Thompson advised Loudermilk to take his complaints to the DHS, but the agency continues to stonewall the chairman's requests.

So, what is DHS hiding? Whose testimony is being concealed from both the American people and House Republicans?

If, as Biden insisted, unvarnished testimony by Secret Service is in the "national interest," where is it?

The committee's internet archive contains no transcribed interviews of Secret Service officials that the media reported had met with committee investigators. Notably missing is that of Robert Engel, the head of Trump's security detail who was interviewed by the committee in November 2022. Engel is the agent allegedly attacked by Trump on January 6, according to Hutchinson. But following Hutchinson's explosive account, several Secret Service officials, including Engel, told the media the confrontation never happened. It's safe to assume his interview would provide a direct contradiction to her account of what happened.

Even Hutchinson has since backpedaled on her story; Loudermilk obtained a 15-page document known as an "errata" that made major corrections to her sworn testimony.

Lost Interest in Lost Text Messages

But there's more than just missing Secret Service transcripts. Presumably thousands of texts belonging to two dozen Secret Service officials, including Engel and the director at the time, were deleted in late January 2021 after House Democrats notified executive agencies to preserve all Jan 6-related records — and after Biden appointees took over DHS.

In response to an internal investigation raising concerns about the purged messages covering the span between December 7, 2020 and January 8, 2021, a Secret Service spokesman disclosed the deletion was the result of "a pre-planned, three-month system migration...[and in] that process, data resident on some phones was lost."

The J6 committee subpoenaed the Secret Service in July 2022 to compel production of the deleted messages. A few days later, the agency informed the committee that the texts had not been found.
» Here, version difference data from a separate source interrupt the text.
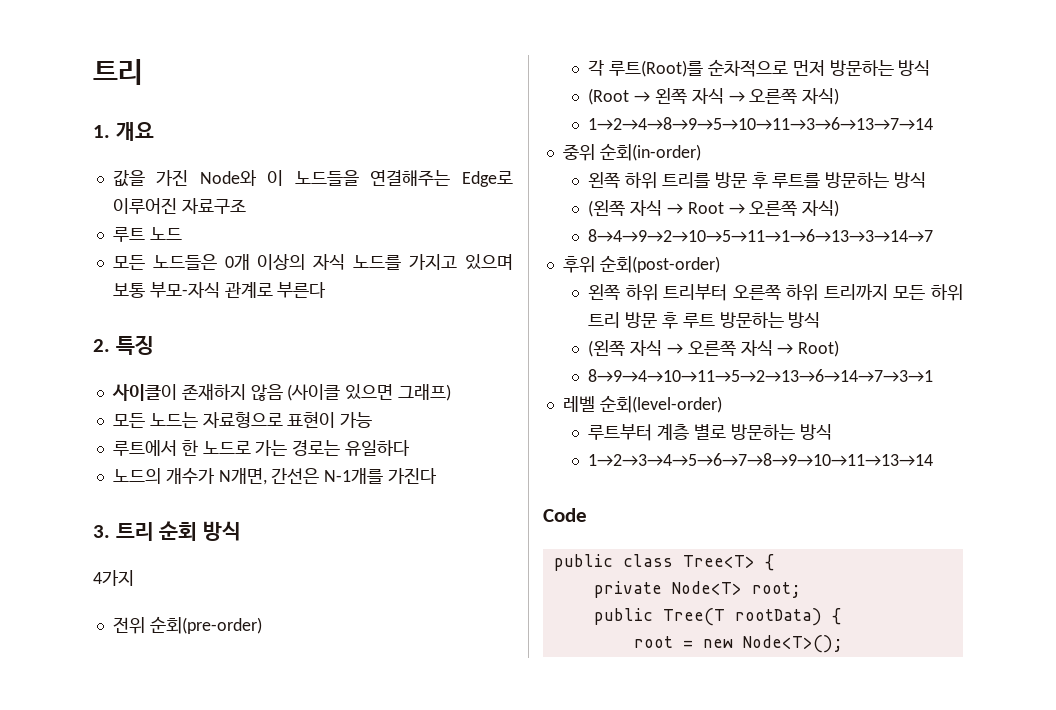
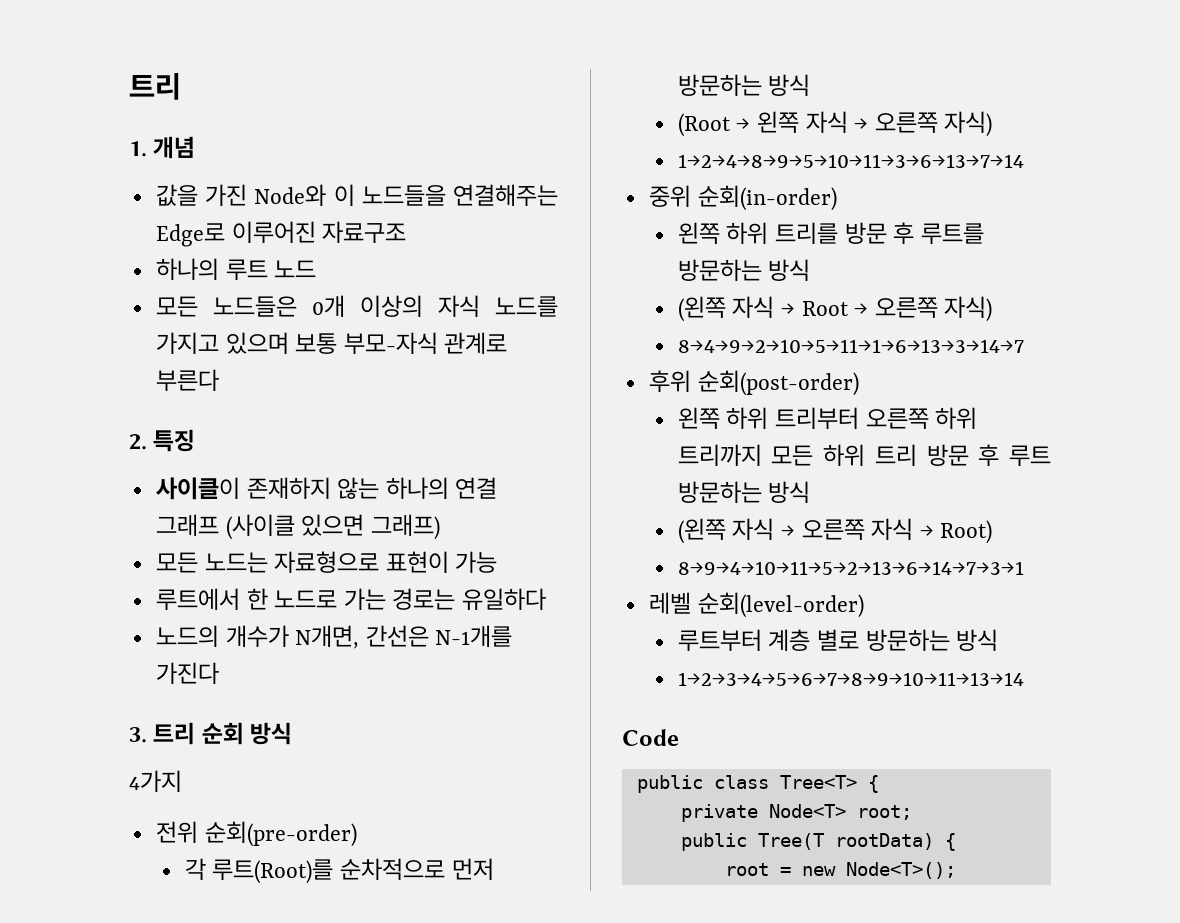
- 1. 개요
+ 1. 개념
- 루트 노드
+ 하나의 루트 노드
- 사이클이 존재하지 않음 (사이클 있으면 그래프)
+ 사이클이 존재하지 않는 하나의 연결 그래프 (사이클 있으면 그래프)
The Washington Post reported on July 19, 2022:
"Secret Service agents...were instructed to upload any old text messages involving government business to an internal agency drive before the reset, the senior official said, but many agents appear not to have done so. The result is that potentially valuable evidence — the real-time communications and reactions of agents who interacted directly with Trump or helped coordinate his plans before and during Jan. 6 — is unlikely to ever be recovered."
But despite the government's access to the best technology, oddly, the texts remain missing. Media interest in what was initially a bombshell development has disappeared. And committee members never raise the matter.

Further, the new director of the Secret Service, Kimberly Cheatle, said in a 2022 interview that there was "nothing nefarious" about the purge and appeared unfazed. (Cheatle was the Secret Service's assistant director of protective operations on January 6 and Engel's boss. She reportedly testified to the J6 committee; her transcript has not been published. More on her in a future report.)

It is unclear if the internal DHS investigation is still underway.

The continued cover-up of key evidence produced by an illicit committee that cost taxpayers millions of dollars should be a scandal of epic proportions. This is in addition to ongoing efforts by the DOJ, federal judges, and Capitol police to prevent the release of taxpayer-funded security video and other crucial evidence that will contradict the official narrative of January 6.

But the concealment and destruction of records tied to one of the most trusted institutions in America is extremely disconcerting. If Loudermilk is successful in his ongoing efforts to shed light on the events of January 6 — and malfeasance by the J6 committee — the role of the Secret Service could be the most explosive of all.